Do not fail to report any changes to your family life affecting your Child Benefit, and you (or your partner) must pay any tax charge from the restart date (if your income is over £50,000).

If Your Circumstances or Income Change

Providing your income is below £50,000 for the whole tax year, you remain under the High Income Tax Charge and do not need to pay it.

Even so, you can decide whether to stop or restart your Child Benefit at any time, and especially if your circumstances change or your income goes over the tax threshold.

Having Another Child

When you claim Child Benefit it helps you qualify for National Insurance credits (which protect your State Pension rights). It also helps claims for other benefits such as the special Guardianship Allowance.

Claiming the benefit proves you (or your partner) support another child but you could pay less child maintenance for children who are not living with you.

If you make a new claim or choose to protect your entitlement, you should tick the option 'not have the benefit paid' when you send in a Child Benefit claim form.

High Income Child Benefit Charge Separation

While your income is £50,000 or more, your circumstances change if you move in with, or split up from, someone who is already receiving Child Benefit.

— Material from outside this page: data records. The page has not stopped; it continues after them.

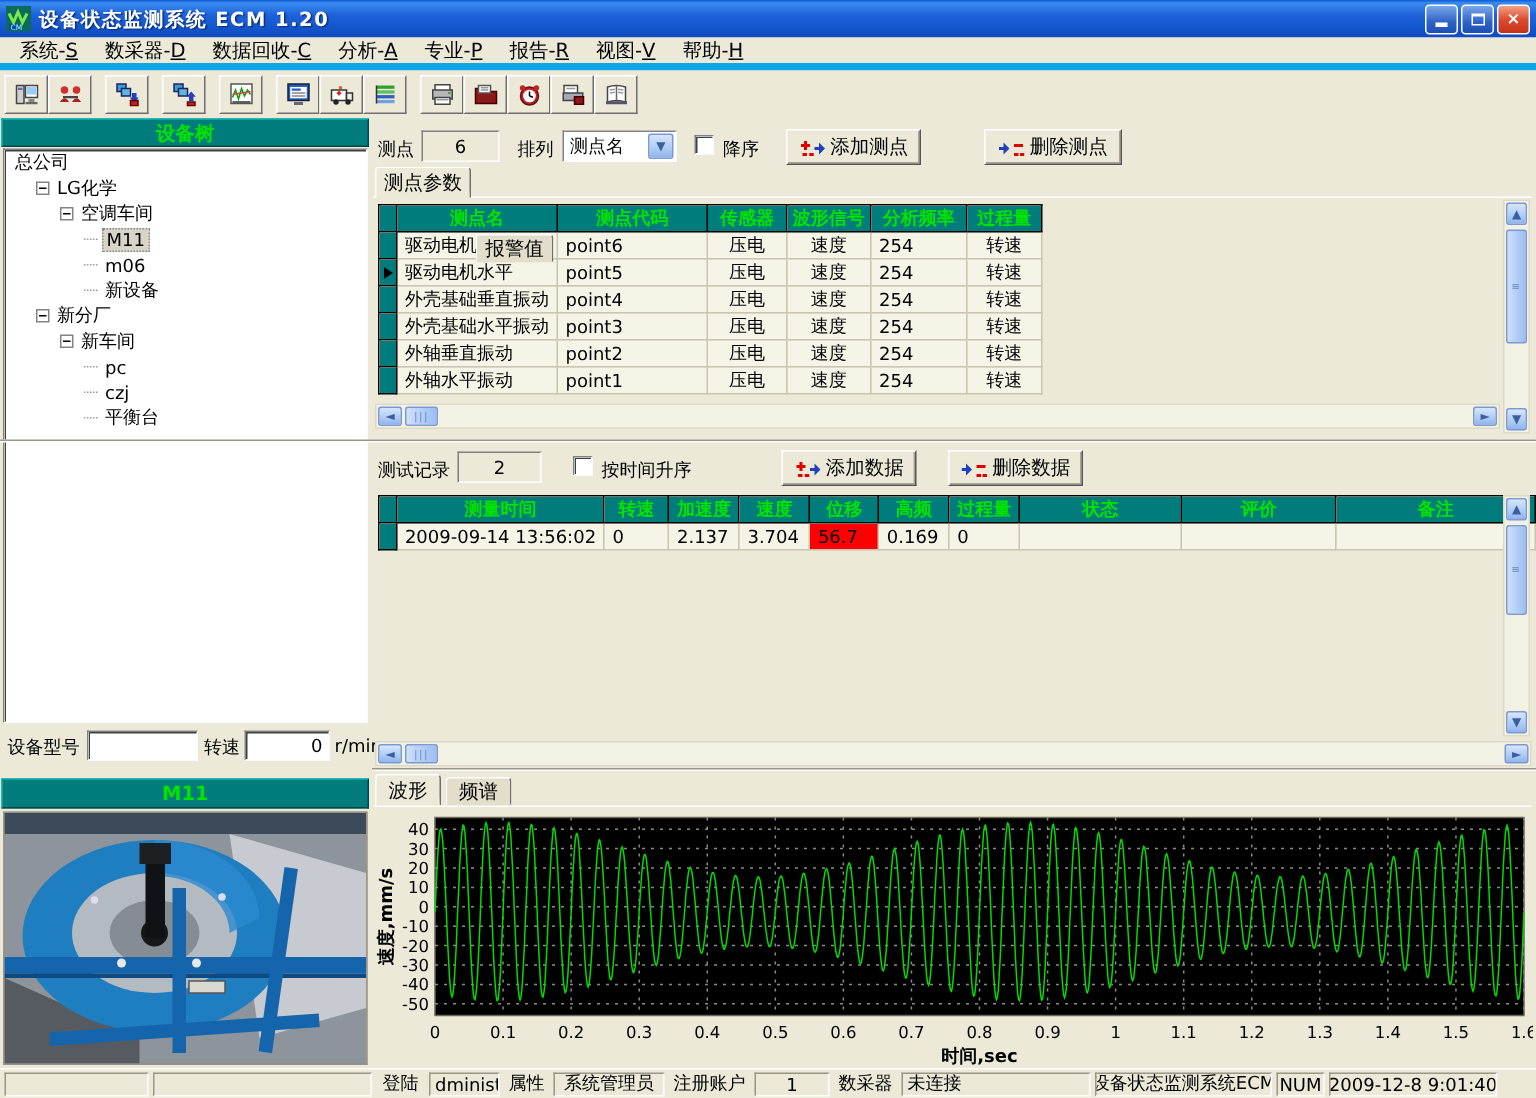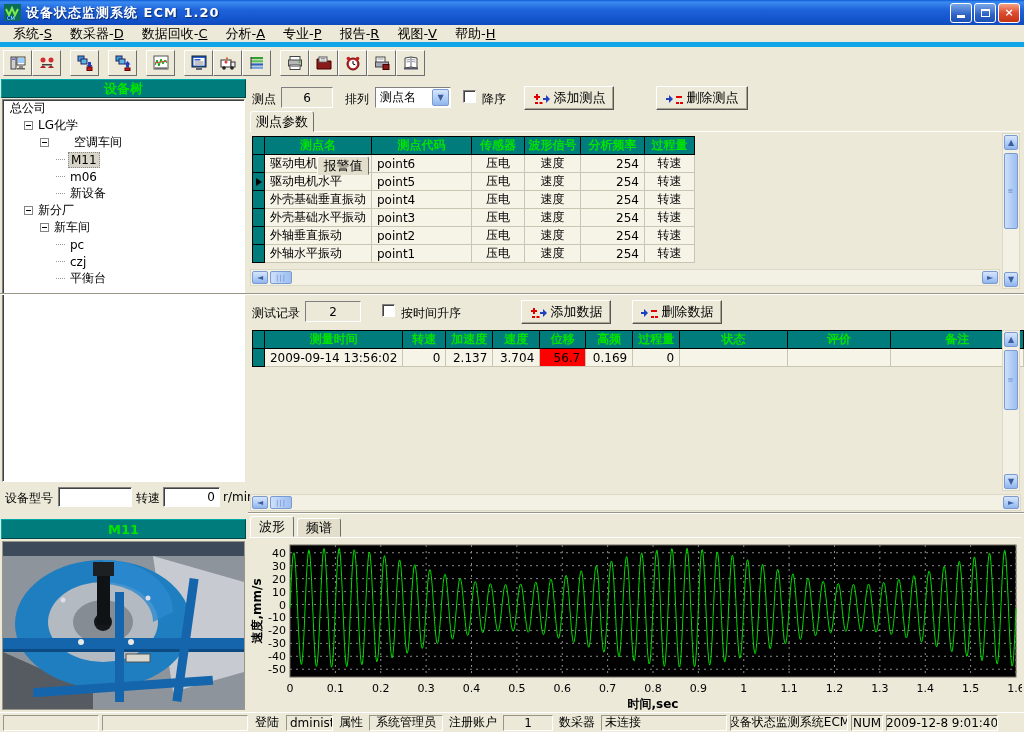"空调车间" div.tree-row { gap: 20px -> none }
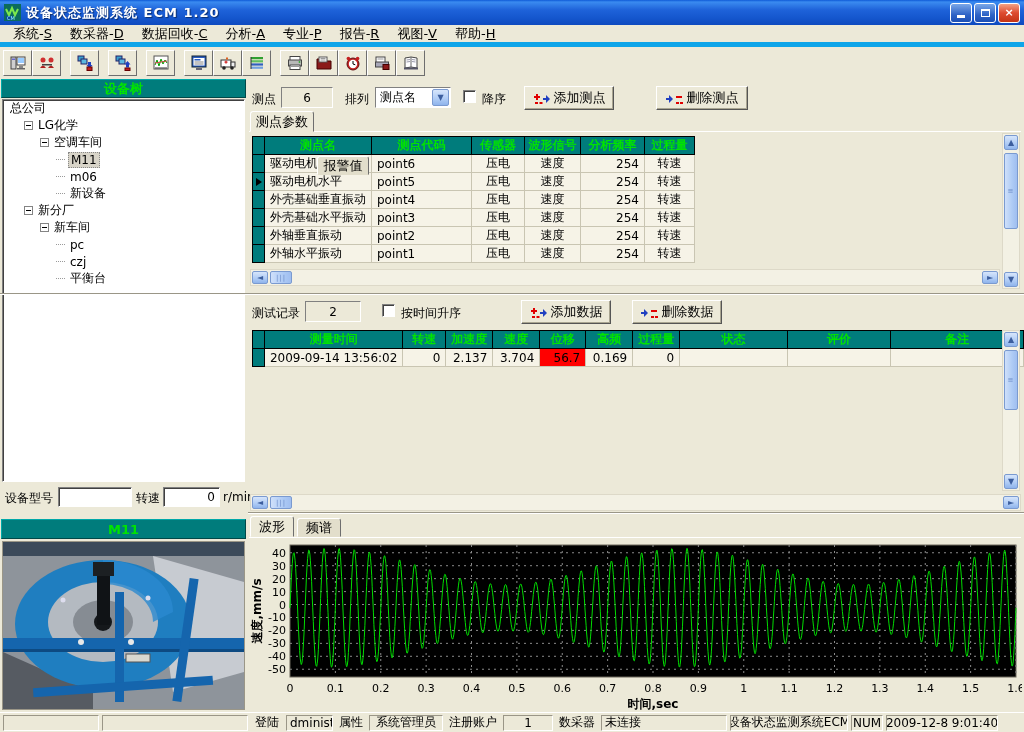"254" td.ar { text-align: right -> left }
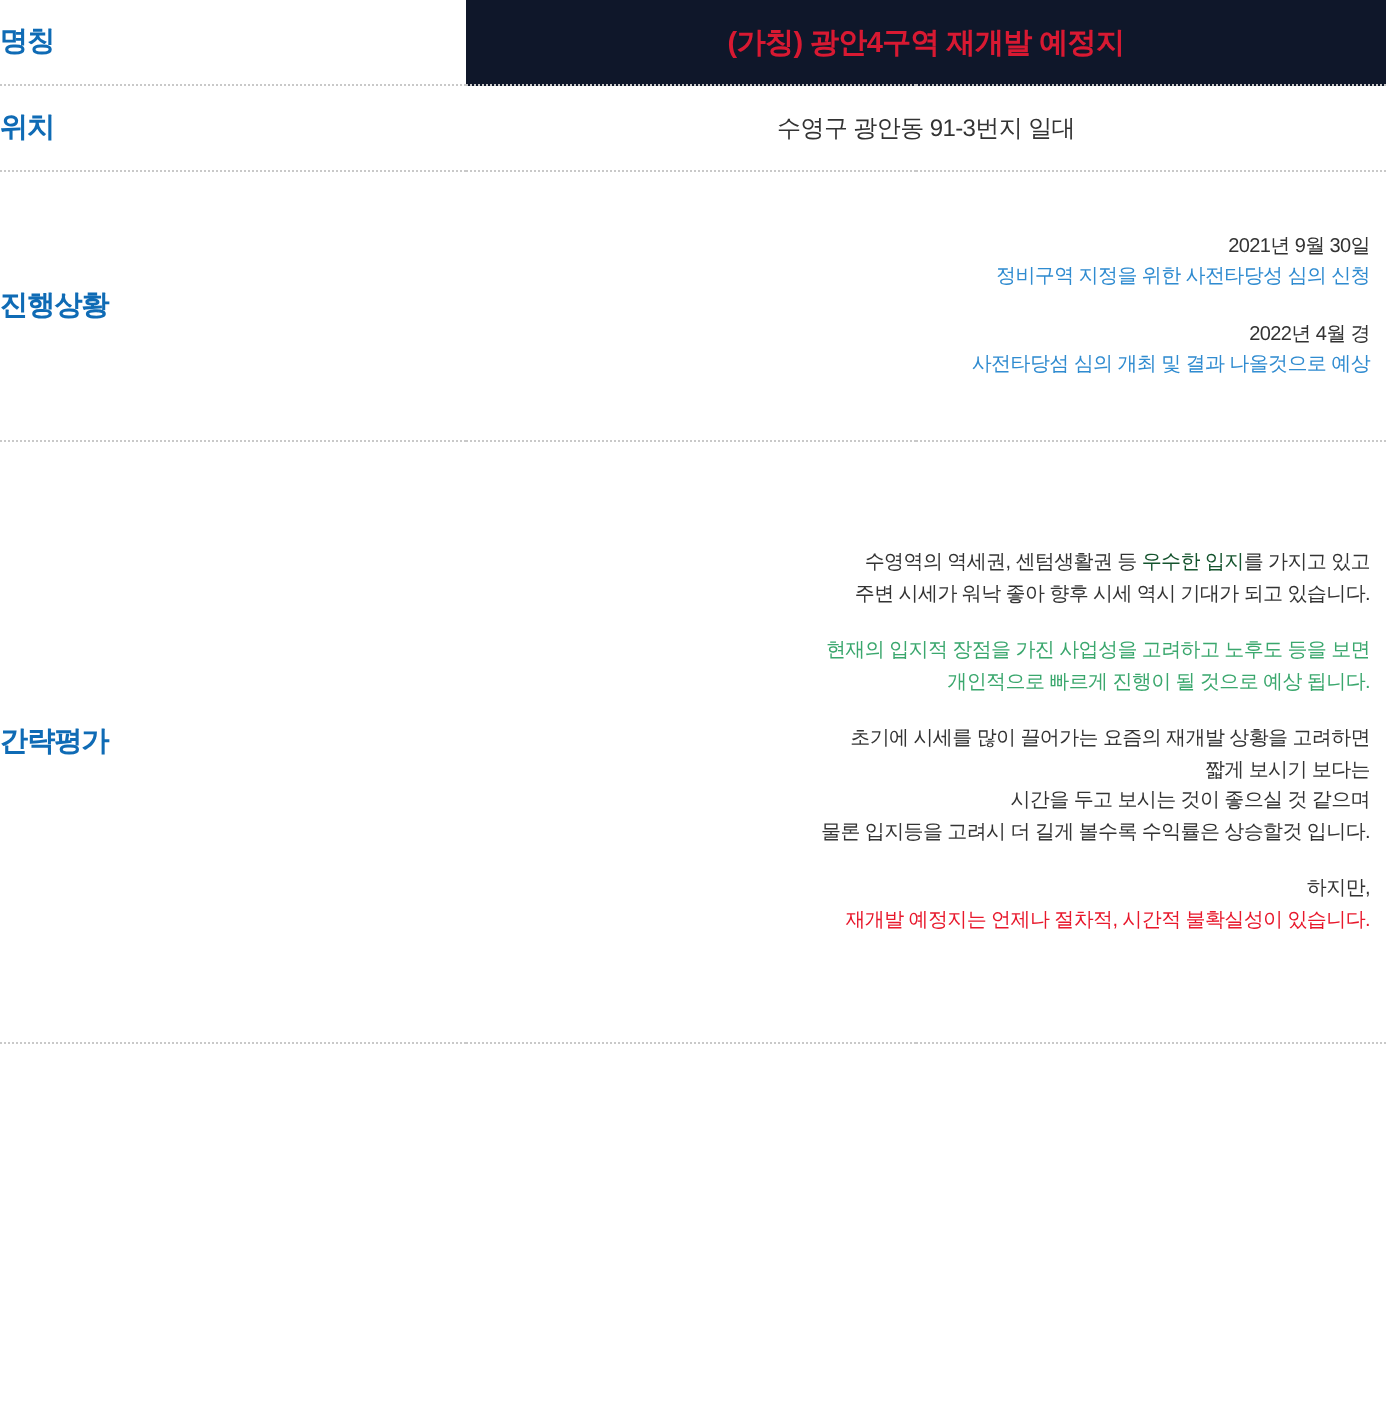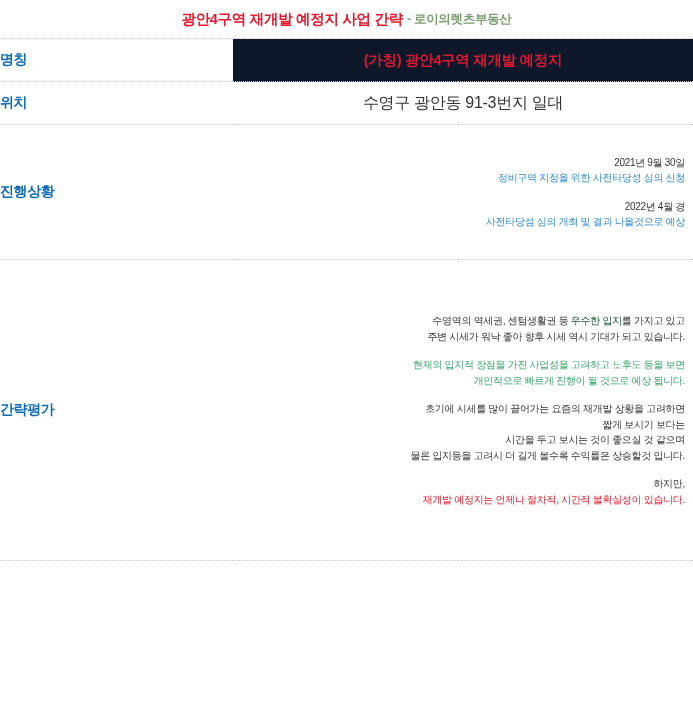"광안4구역 재개발 예정지 사업 간략" div.title-bar { html: <div> <span>광안4구역 재개발 예정지 사업 간략</span> <span>- 로이의렛츠부동산</span> </div> -> none }
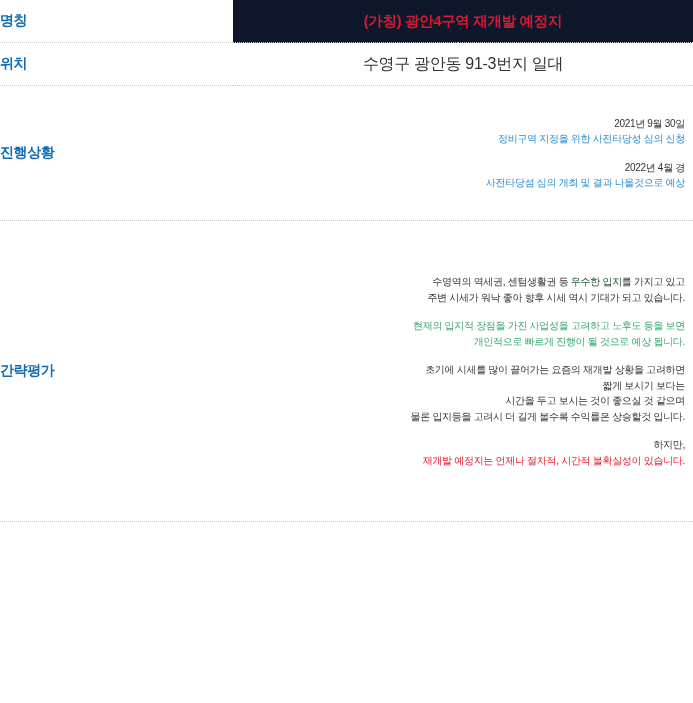"수영구 광안동 91-3번지 일대" td.value { font-size: 16px -> 12px }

This means, if your earnings are higher than the income of your new partner, you may be responsible for paying the extra charge for higher rate taxpayers. Your partner must pay it if their income is higher than the threshold and your income.

Tax charges apply from the date you move in together and only end if you separate permanently, or Child Benefit stops. Perhaps the most likely reason is when the child turns 16 years old and becomes too old to qualify.

Note: Partners who have a short period apart do not usually count as a permanent separation. Typical examples include working away from home or for a short stay in hospital.